And I can’t believe that people think your bro and SIL should “move on” why? Because they say so? They’ll move on when they’re ready to. They’ve every right to be angry at her for making stupid decisions, living in fantasy world and most importantly attempting to have an affair!

I don’t judge your decisions and opinions on your mum at all. I bet you’ve years and years of examples to share on why you’ve made these decisions and opinions
I hope your life continues to be amazing without her in it. You will prosper and fly without the weight of evil dragging you down 🩷
I can't be sure about his age other than he was young.
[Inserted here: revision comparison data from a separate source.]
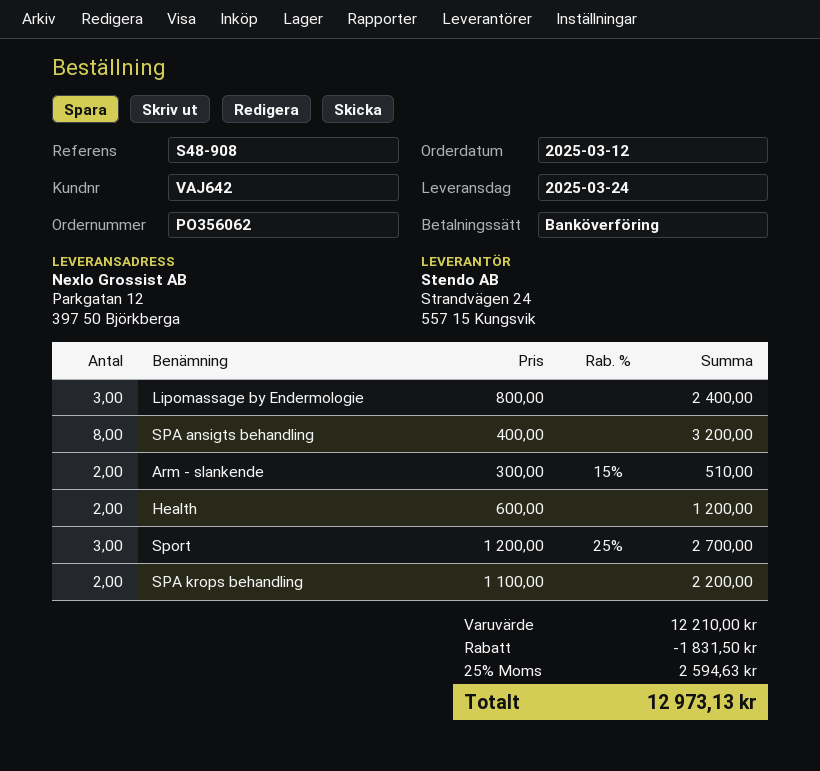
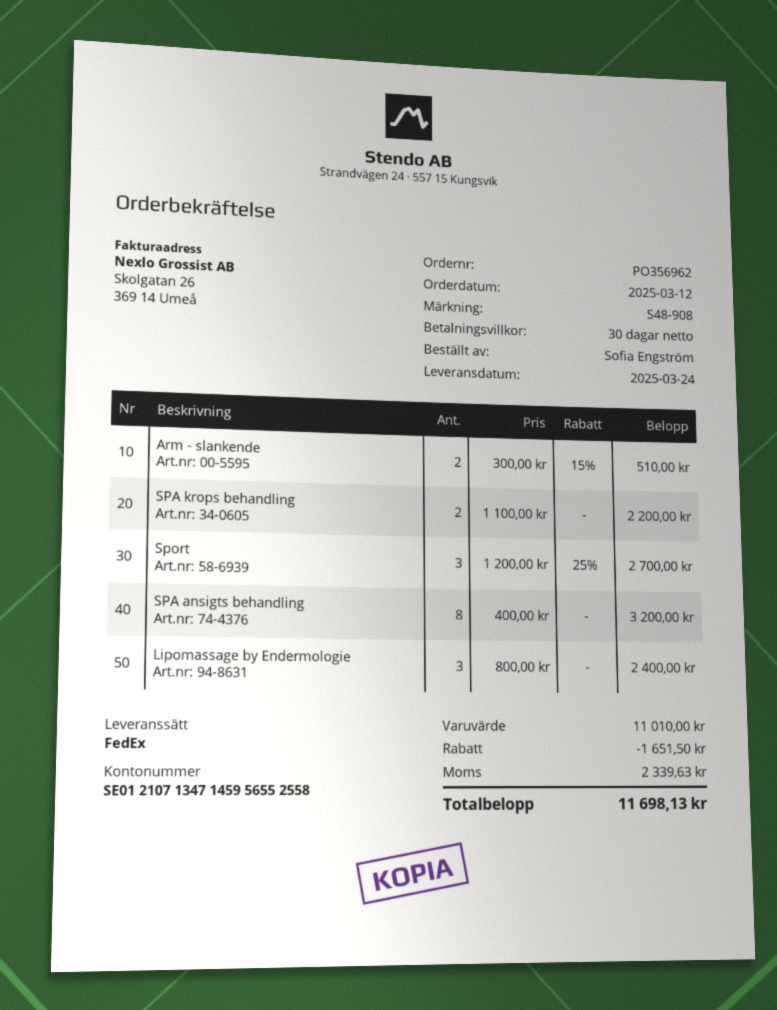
order number: PO356062 -> PO356962
Health: 2 x 600.00 = 1200.00 -> none
subtotal: 12210.00 -> 11010.00
discount: 1831.50 -> 1651.50
tax: 2594.63 -> 2339.63
total: 12973.13 -> 11698.13

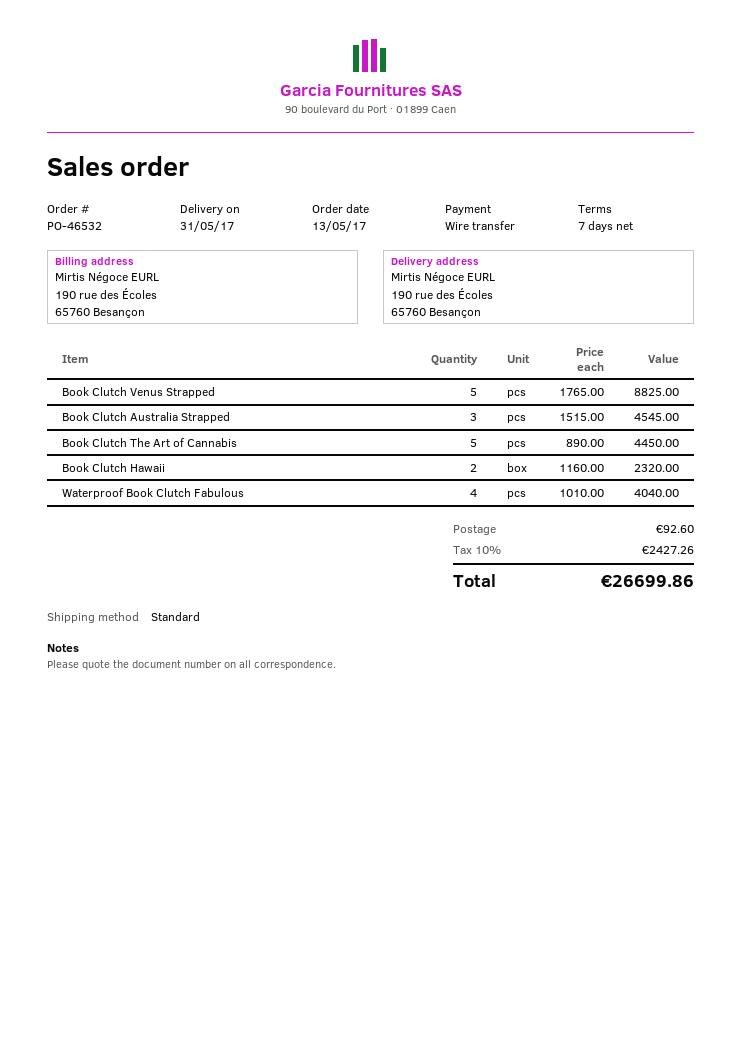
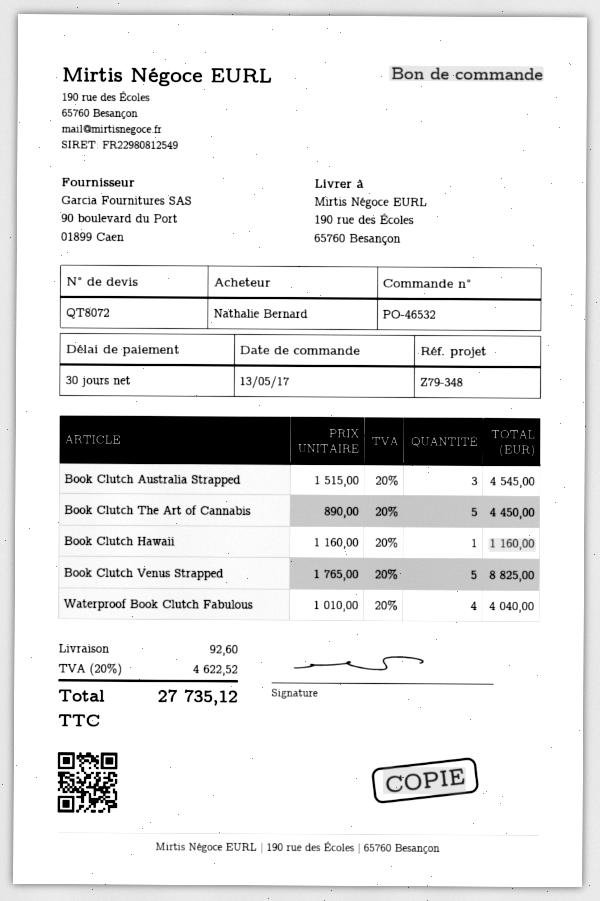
payment terms: 7 days -> 30 days
Book Clutch Hawaii: 2 x 1160.00 = 2320.00 -> 1 x 1160.00 = 1160.00
tax: 10% = 2427.26 -> 20% = 4622.52
total: 26699.86 -> 27735.12

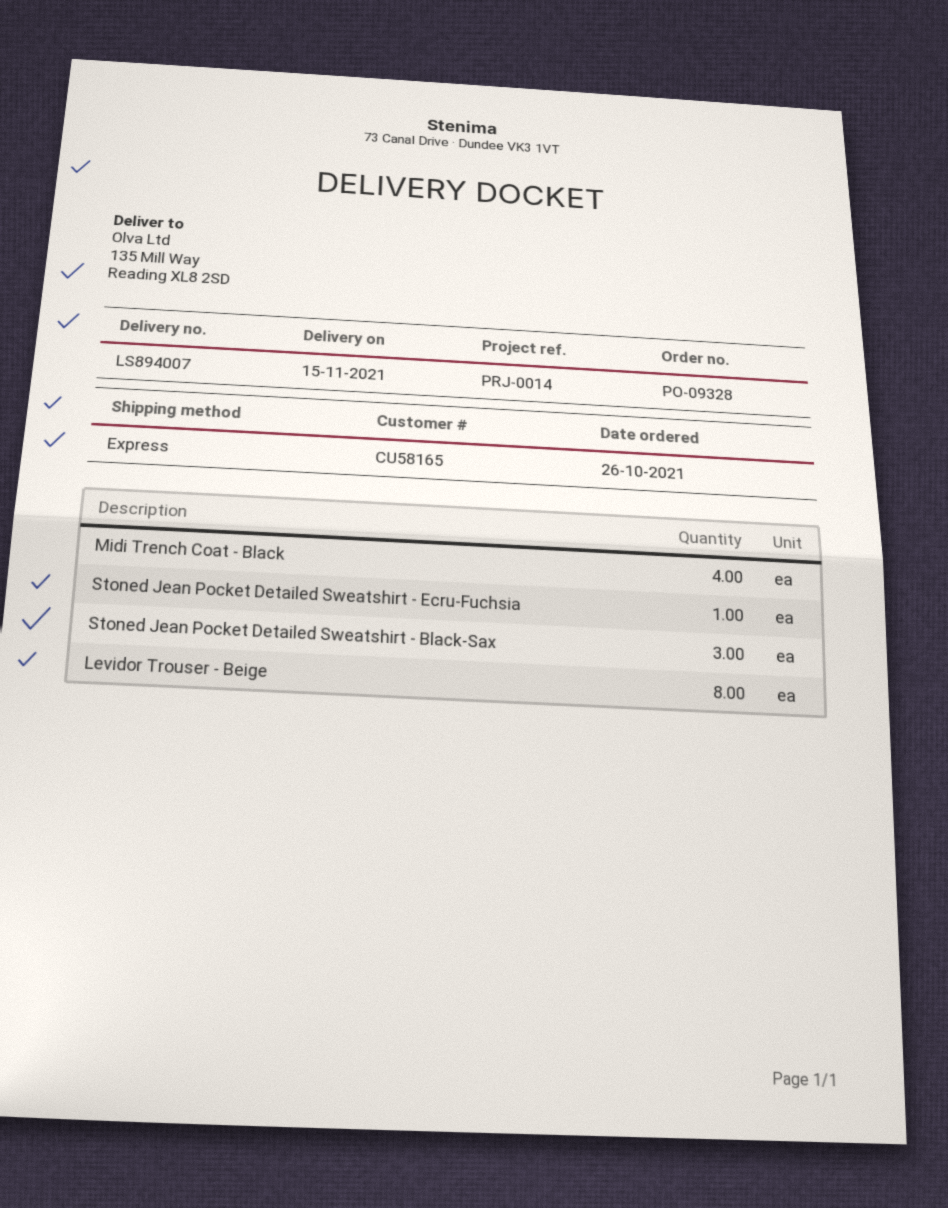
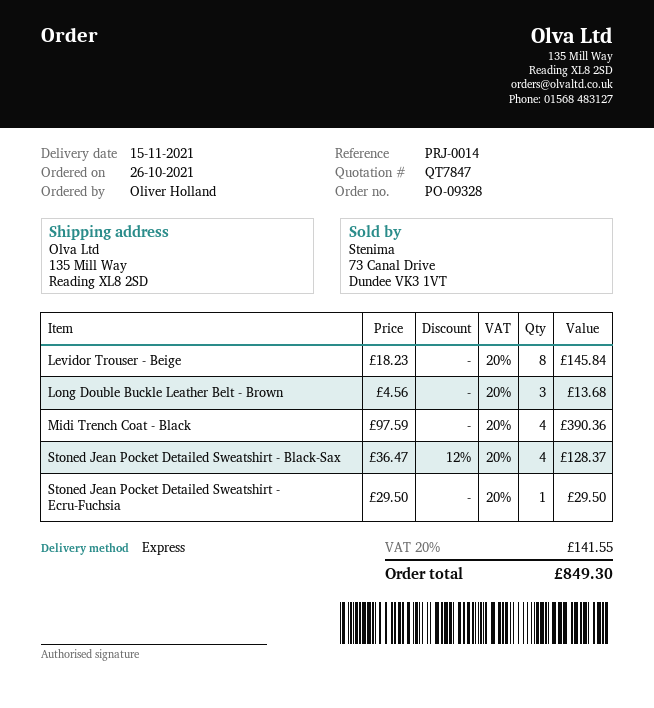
Stoned Jean Pocket Detailed Sweatshirt - Black-Sax: 3 -> 4
Long Double Buckle Leather Belt - Brown: none -> 3

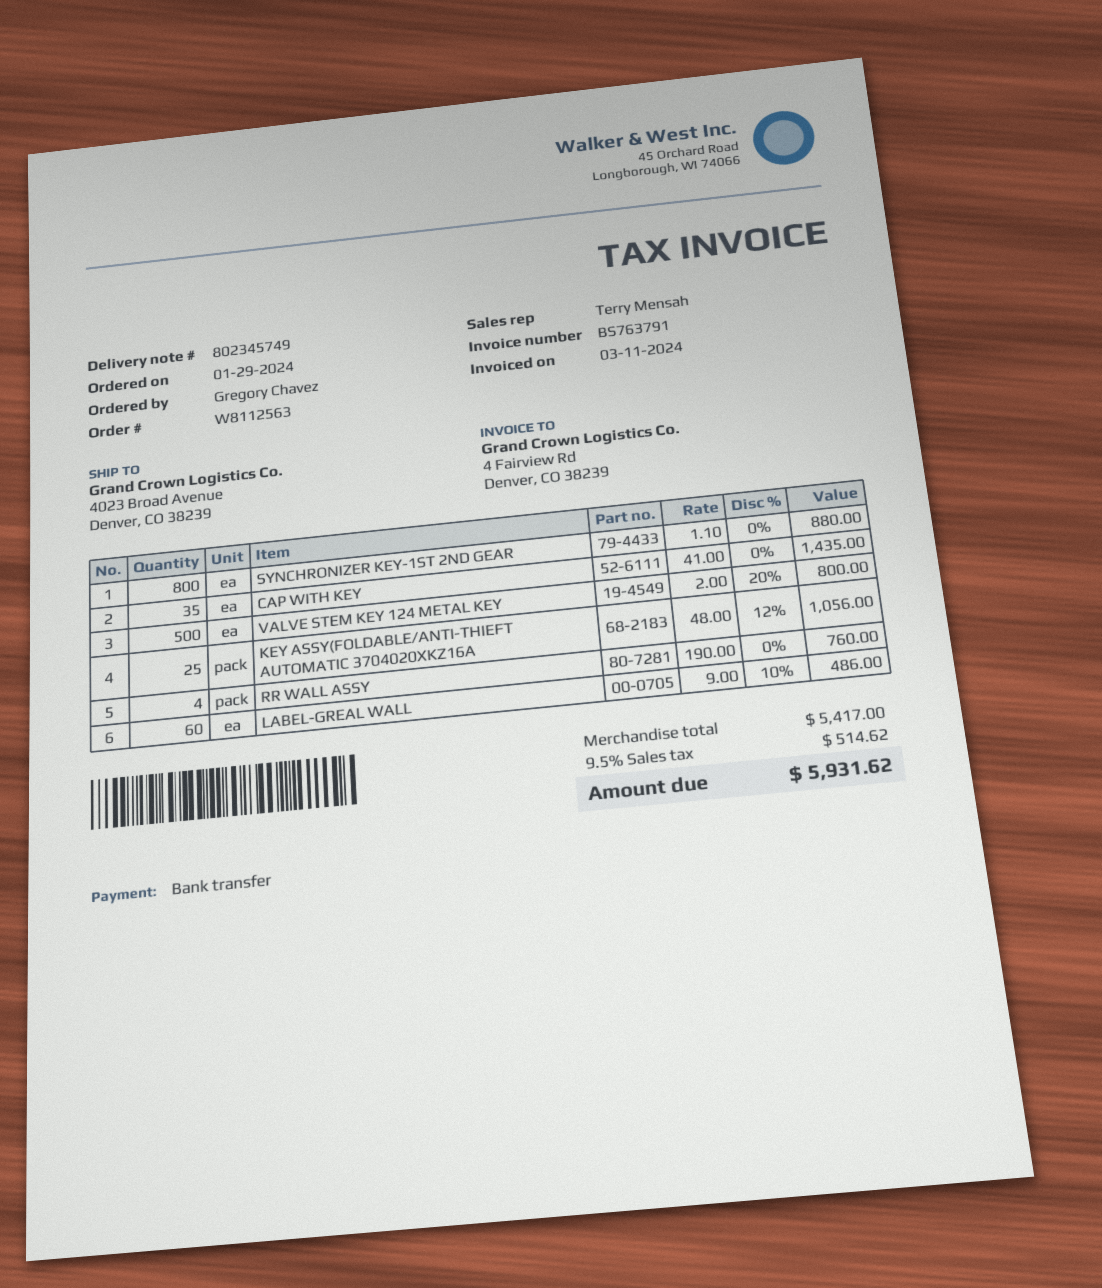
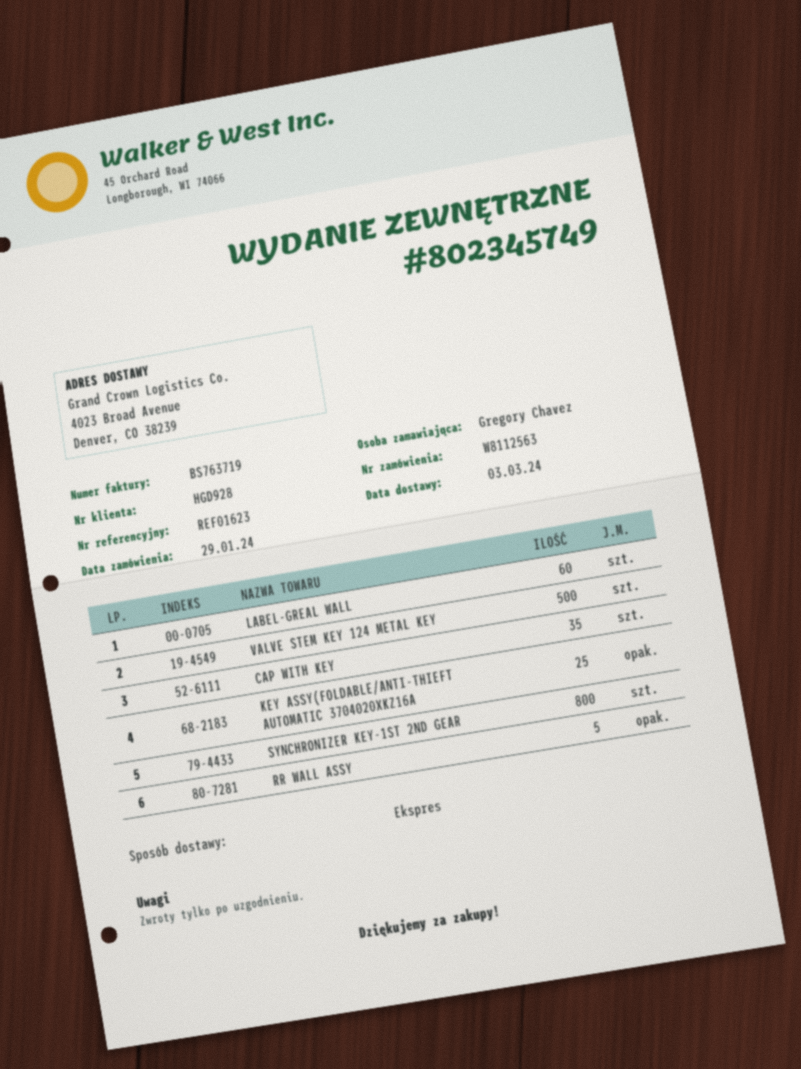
invoice number: BS763791 -> BS763719
RR WALL ASSY: 4 -> 5

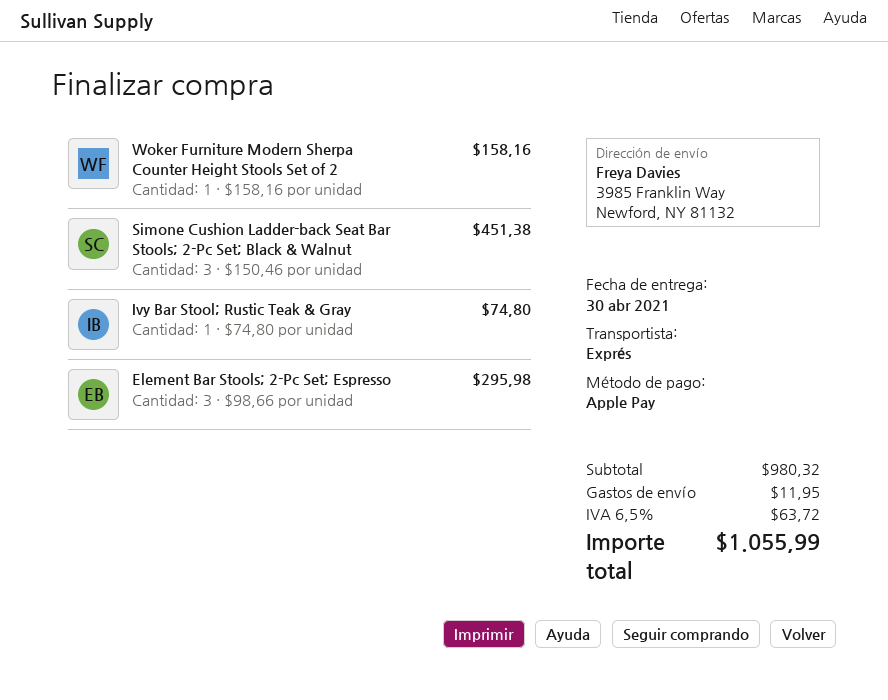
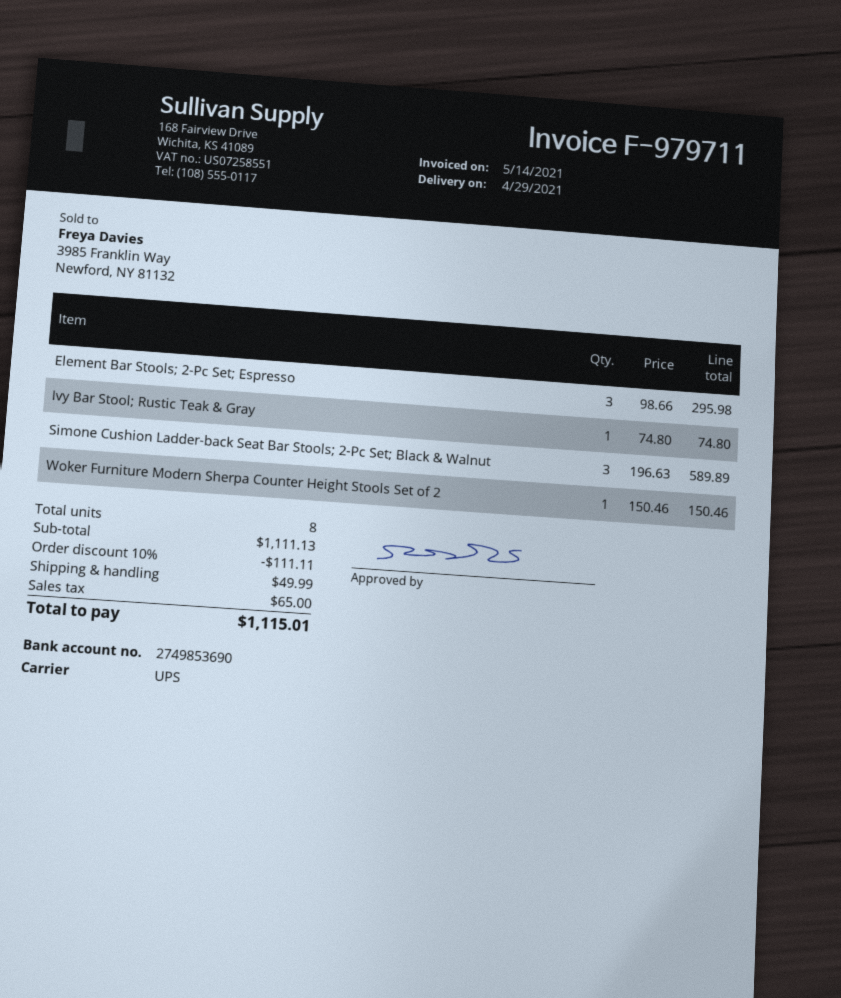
delivery date: 2021-04-30 -> 2021-04-29
shipping method: express -> UPS
Woker Furniture Modern Sherpa Counter Height Stools Set of 2: 1 x 158.16 = 158.16 -> 1 x 150.46 = 150.46
Simone Cushion Ladder-back Seat Bar Stools; 2-Pc Set; Black & Walnut: 3 x 150.46 = 451.38 -> 3 x 196.63 = 589.89
subtotal: 980.32 -> 1111.13
discount: none -> 10% = 111.11
shipping: 11.95 -> 49.99
tax: 63.72 -> 65.00
total: 1055.99 -> 1115.01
So inappropriate especially my poor dad..
My dad doesn't have a voice 😞 she gets very aggressive verbally and plays victim so that's that. It has always been the same with her. Takes zero accountability. Genuine Narc! My dad just wants a quiet life. Poor bloke!
I dont feel sorry for her. Don't know how she could be so stupid and deluded and also not consider my dad. To blame him for it all...again raging Narc!
It's the fact she doesn't see why my SIL told my sister and thinks everyone shud just move on... again her traits!
The fact she doesn't want to get the lad in question in trouble is also worrying.
I think there is more to it and what she's done and how much she sent. Makes sense why she wants it all to go away. Very manipulative...again.. that's her!
I've accepted she will never change or acknowledge her part in what happened to us and also the sty parenting. I'm done with her..end of!!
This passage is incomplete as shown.